• ACTIVITY
Your task is to return, word for word, only the lines from the line with "Classic starts peter" through the close of the data. Exclude all pictures.

=== TASK DATA ===

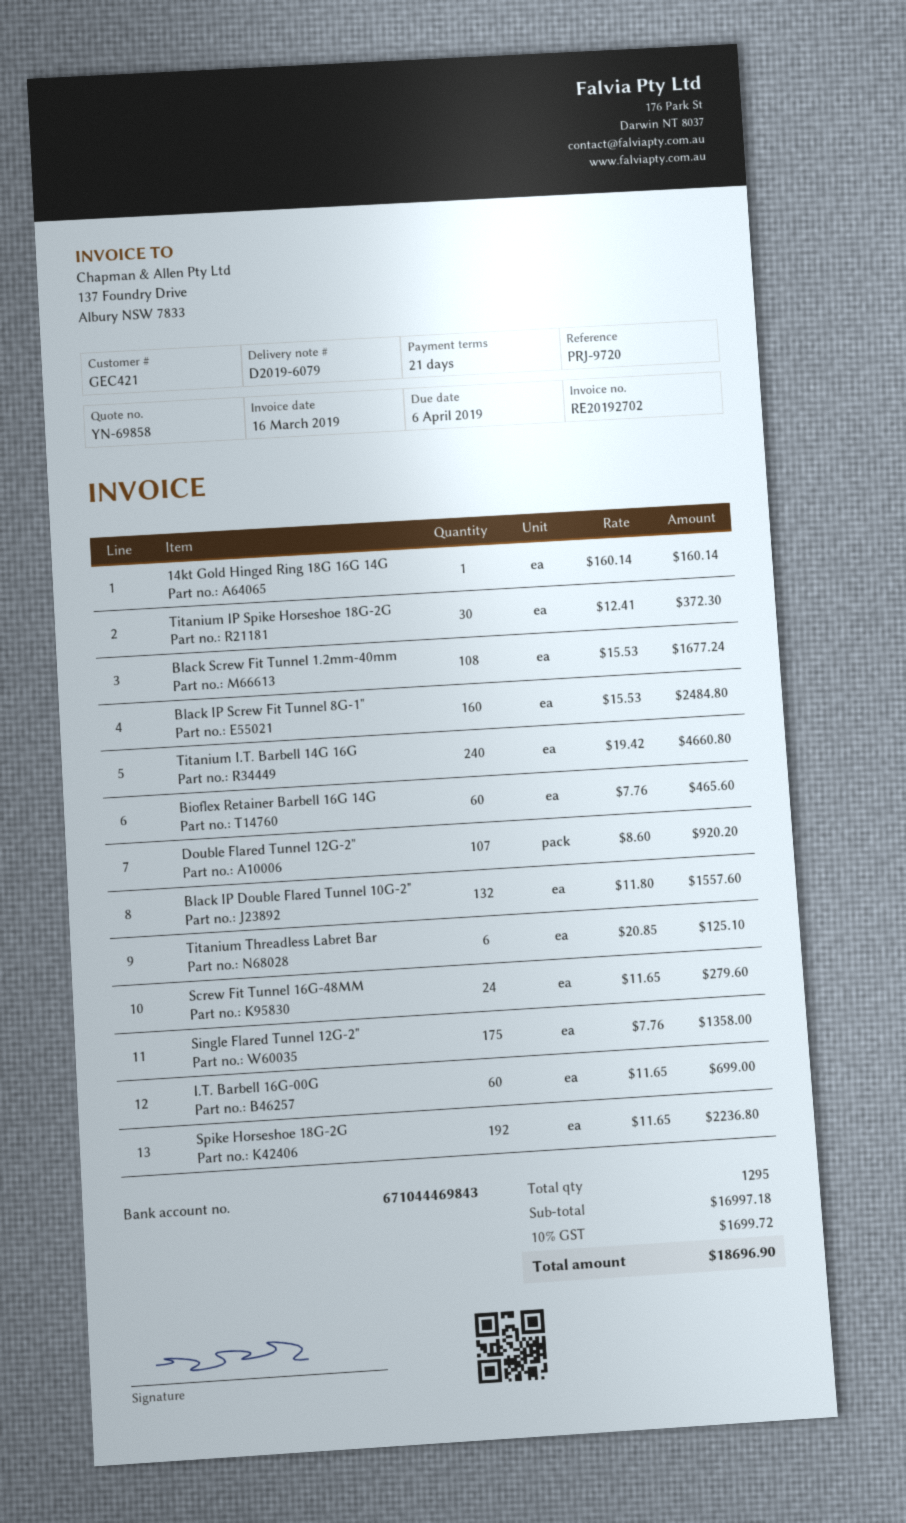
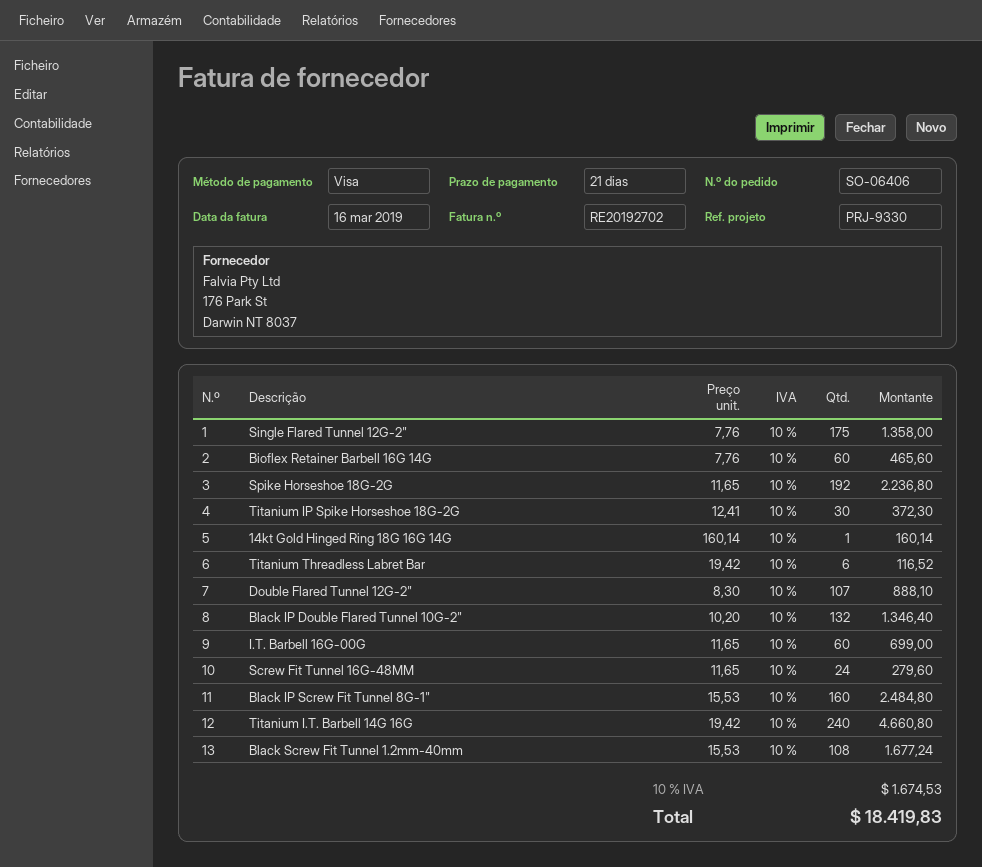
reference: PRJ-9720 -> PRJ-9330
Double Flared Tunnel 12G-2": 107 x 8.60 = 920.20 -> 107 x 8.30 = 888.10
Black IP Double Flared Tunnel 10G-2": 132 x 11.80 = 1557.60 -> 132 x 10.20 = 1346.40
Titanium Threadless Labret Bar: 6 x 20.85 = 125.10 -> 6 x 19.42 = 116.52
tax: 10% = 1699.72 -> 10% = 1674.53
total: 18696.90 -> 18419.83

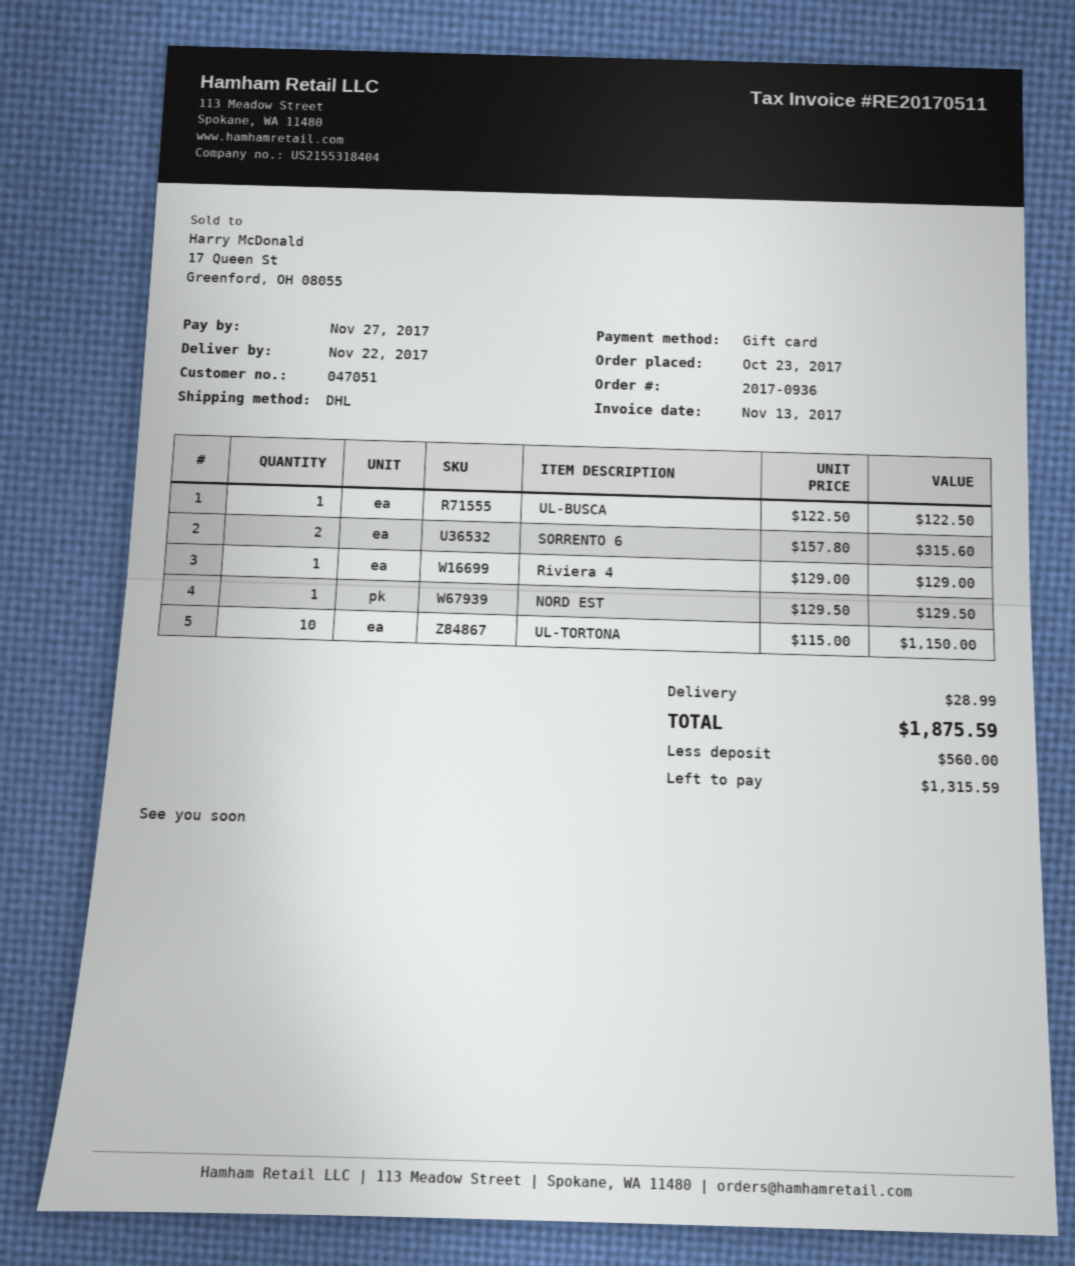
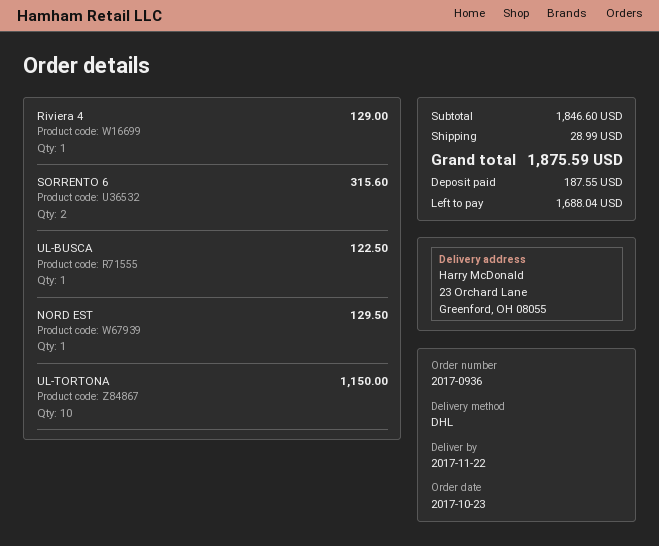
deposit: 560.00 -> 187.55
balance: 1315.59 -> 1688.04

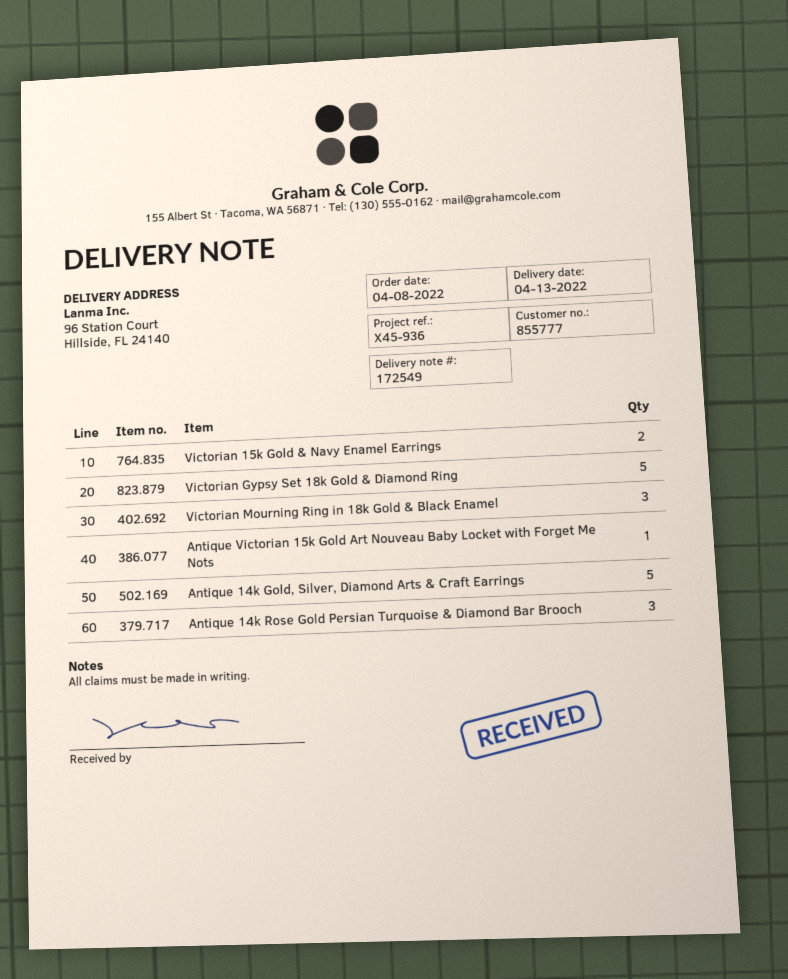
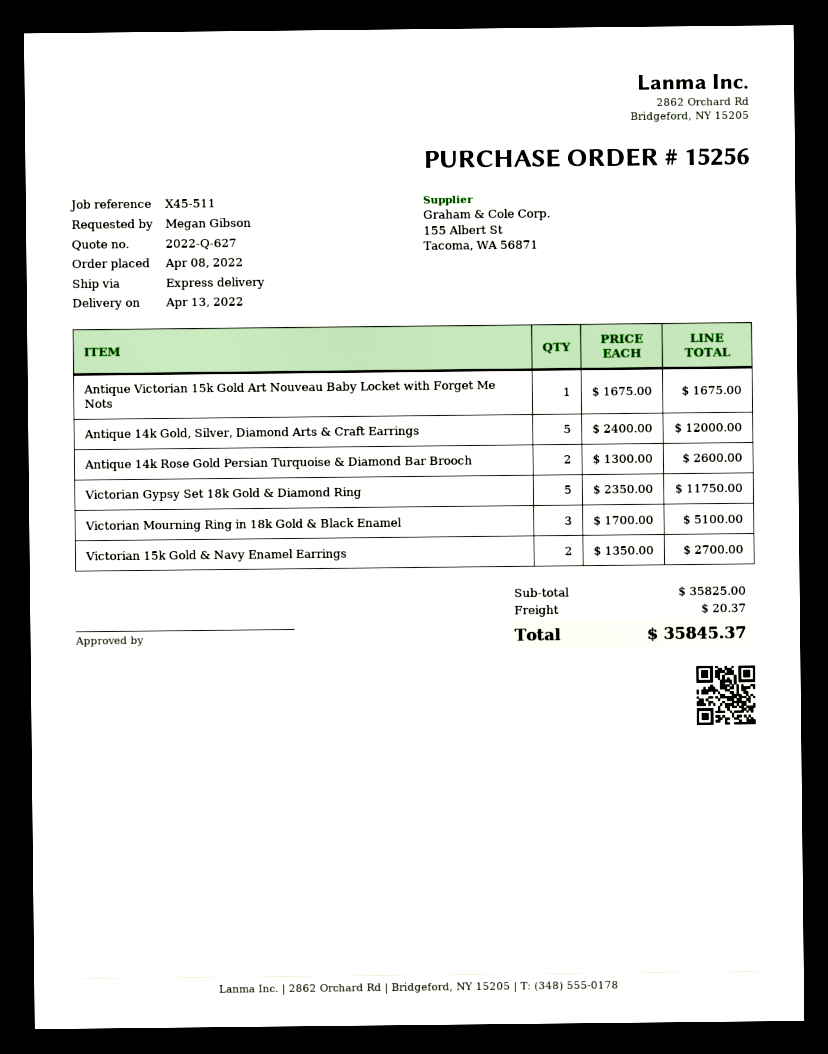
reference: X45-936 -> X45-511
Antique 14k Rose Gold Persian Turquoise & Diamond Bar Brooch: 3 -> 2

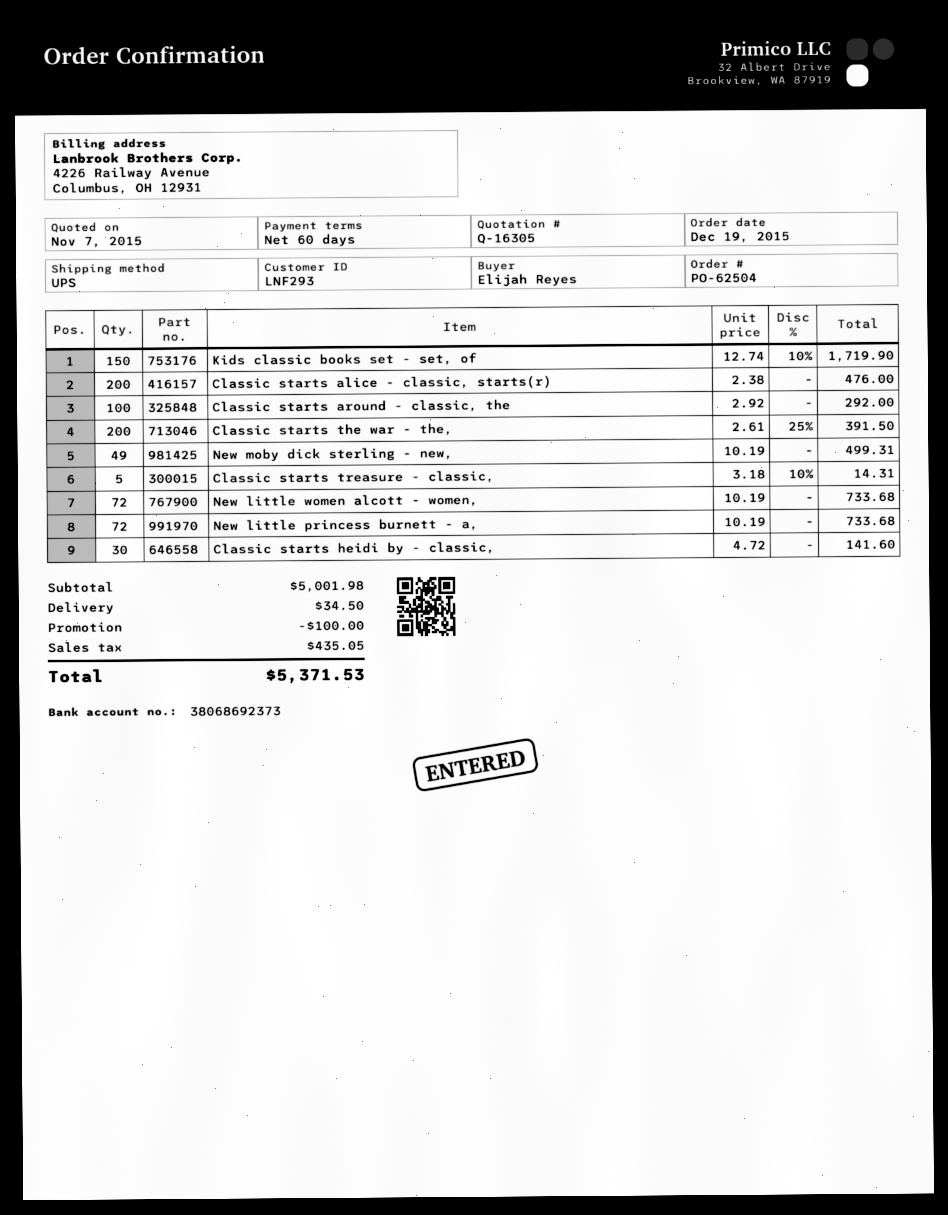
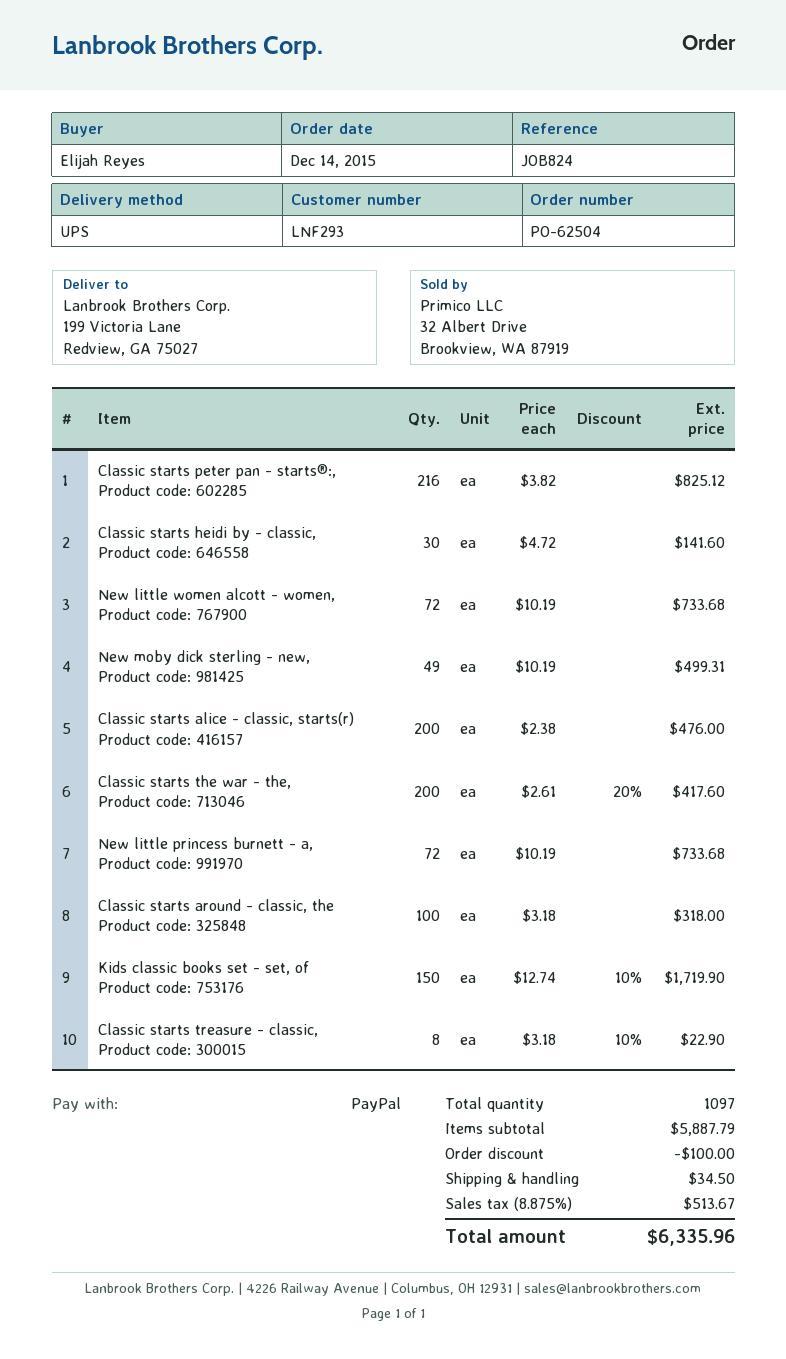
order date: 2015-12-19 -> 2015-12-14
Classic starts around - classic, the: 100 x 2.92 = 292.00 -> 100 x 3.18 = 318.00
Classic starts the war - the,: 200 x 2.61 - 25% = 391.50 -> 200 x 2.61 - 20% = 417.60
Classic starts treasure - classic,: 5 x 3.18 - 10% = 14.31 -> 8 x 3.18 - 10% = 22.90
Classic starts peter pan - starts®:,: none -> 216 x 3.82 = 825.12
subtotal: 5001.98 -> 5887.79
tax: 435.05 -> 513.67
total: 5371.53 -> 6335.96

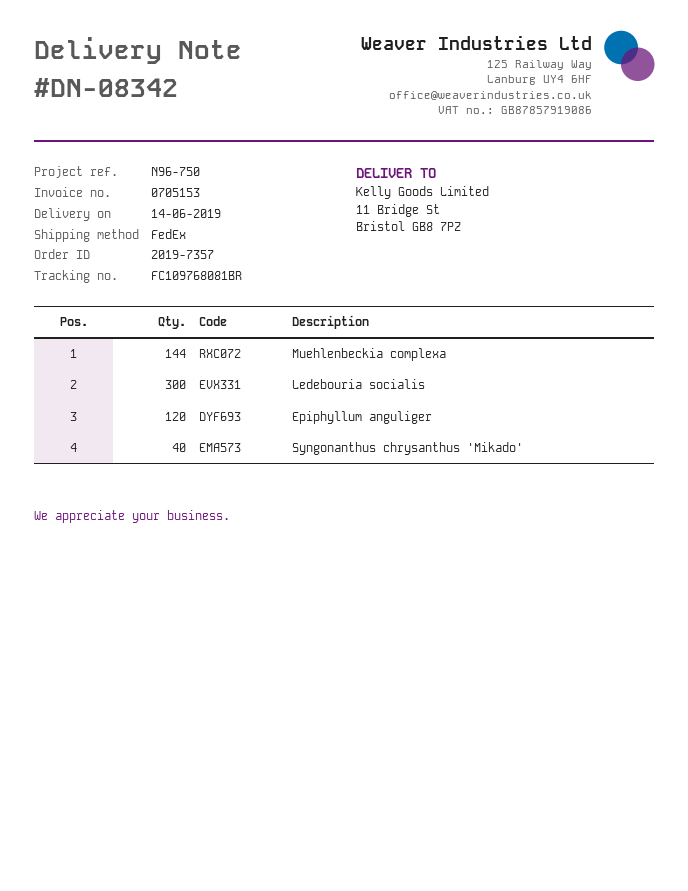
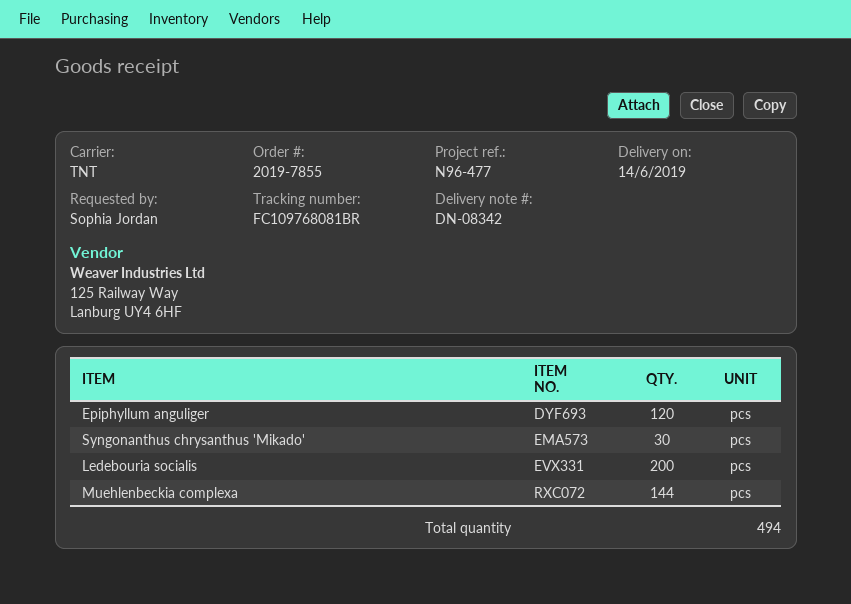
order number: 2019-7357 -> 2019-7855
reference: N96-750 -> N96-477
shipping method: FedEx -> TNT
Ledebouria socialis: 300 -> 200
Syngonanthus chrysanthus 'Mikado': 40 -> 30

===

• PROBLEM SOLUTION
Classic starts peter pan - starts®:,: none -> 216 x 3.82 = 825.12
subtotal: 5001.98 -> 5887.79
tax: 435.05 -> 513.67
total: 5371.53 -> 6335.96

order number: 2019-7357 -> 2019-7855
reference: N96-750 -> N96-477
shipping method: FedEx -> TNT
Ledebouria socialis: 300 -> 200
Syngonanthus chrysanthus 'Mikado': 40 -> 30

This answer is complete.